Low-cost anaerobic digester reduces antibiotics in farm waste. On-farm management of wastes ranging from animal manures to plant residues is an important issue because accumulated waste can be sources of pollution and may contain human pathogens. ARS scientists in Beltsville, Maryland, in collaboration with scientists at the University of Maryland, tested an anaerobic digestion system that had been developed for small farms to reduce antibiotic compounds in farm waste. This anaerobic digestion system removed 70 percent of the antibiotic monensin, which is widely used in animal husbandry, from waste. Once implemented, anaerobic digestion systems such as this will have the potential to reduce point source pollution runoff from farms into the Chesapeake Bay and other important watersheds. This information will be important to policymakers and scientists developing methods to reduce on-farm waste.
Investigating susceptibility of foodborne pathogens to commercial and household biocides. Biocides are antimicrobial interventions used to reduce bacterial contamination during processing of retail meat. ARS researchers in Athens, GA designed a high throughput panel of 17 common household and commercially-used biocides to determine the susceptibility of Salmonella to these compounds and to determine if resistance to biocides correlates with resistance to antibiotics. Multidrug resistant Salmonella isolates were resistant to several biocides (cetylpyridinium chloride, hexadecyltrimethylammonium bromide, citric acid, acidified sodium chlorite, chlorhexidine, arsenite, and arsenate). However, no correlation was detected between susceptibility of Salmonella to the biocides and their antibiotic resistance. As the overall aim in the food industry is to reduce antimicrobial use, this assay and the minimum inhibitory concentration data will be important to help monitor the effect of biocides on both biocide and antimicrobial resistance.

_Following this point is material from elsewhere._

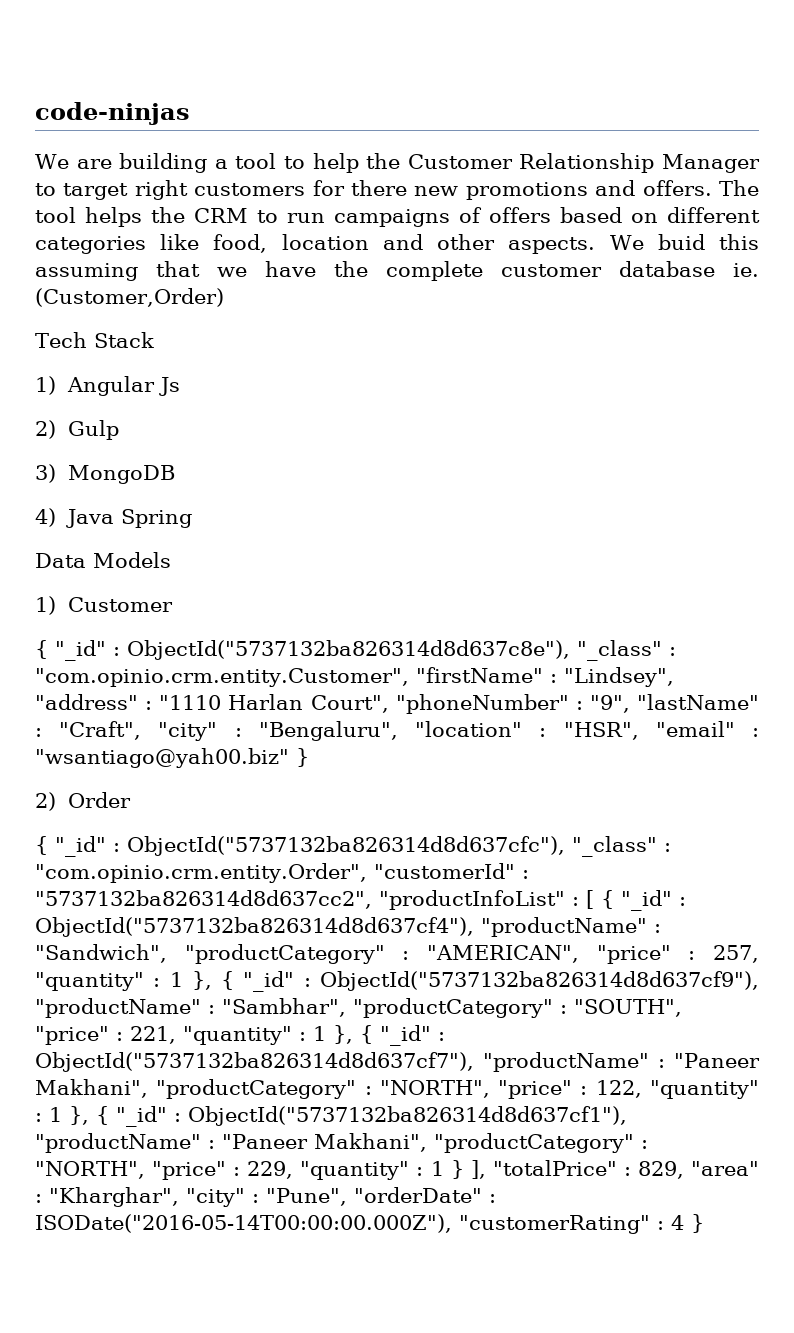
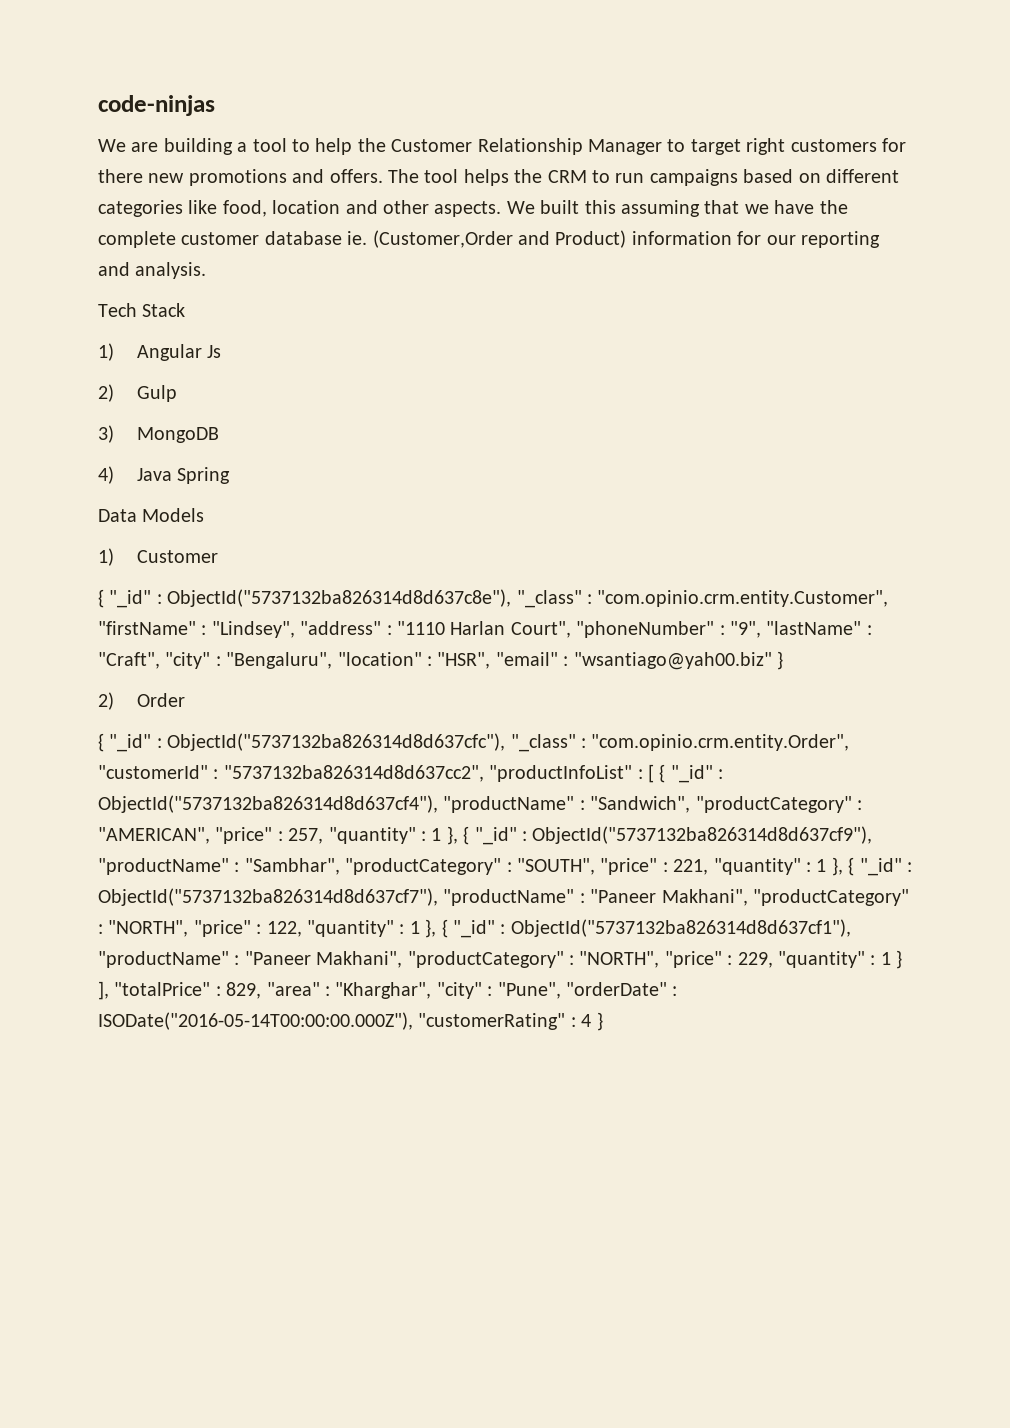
- The tool helps the CRM to run campaigns of offers based on different categories like food, location and other aspects.
+ The tool helps the CRM to run campaigns based on different categories like food, location and other aspects.
- We buid this assuming that we have the complete customer database ie. (Customer,Order)
+ We built this assuming that we have the complete customer database ie. (Customer,Order and Product) information for our reporting and analysis.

Selective breeding improves resistance to bacterial cold water disease and columnaris disease. Antibiotics are used to control these diseases of rainbow trout and few alternative control strategies currently exist. ARS researchers in Leetown, West Virginia, evaluated the genetics of resistance to both diseases in two rainbow trout populations. Resistance was found to be heritable and favorably linked, suggesting that a rainbow trout’s resistance to both diseases is at least partially due to the same genes. Based on these studies, molecular genetic techniques are now being used to identify the actual genes that affect disease resistance. Commercial breeders who select rainbow trout strains for their improved resistance to only one of the diseases can expect to reduce the impacts of both diseases in their fish populations.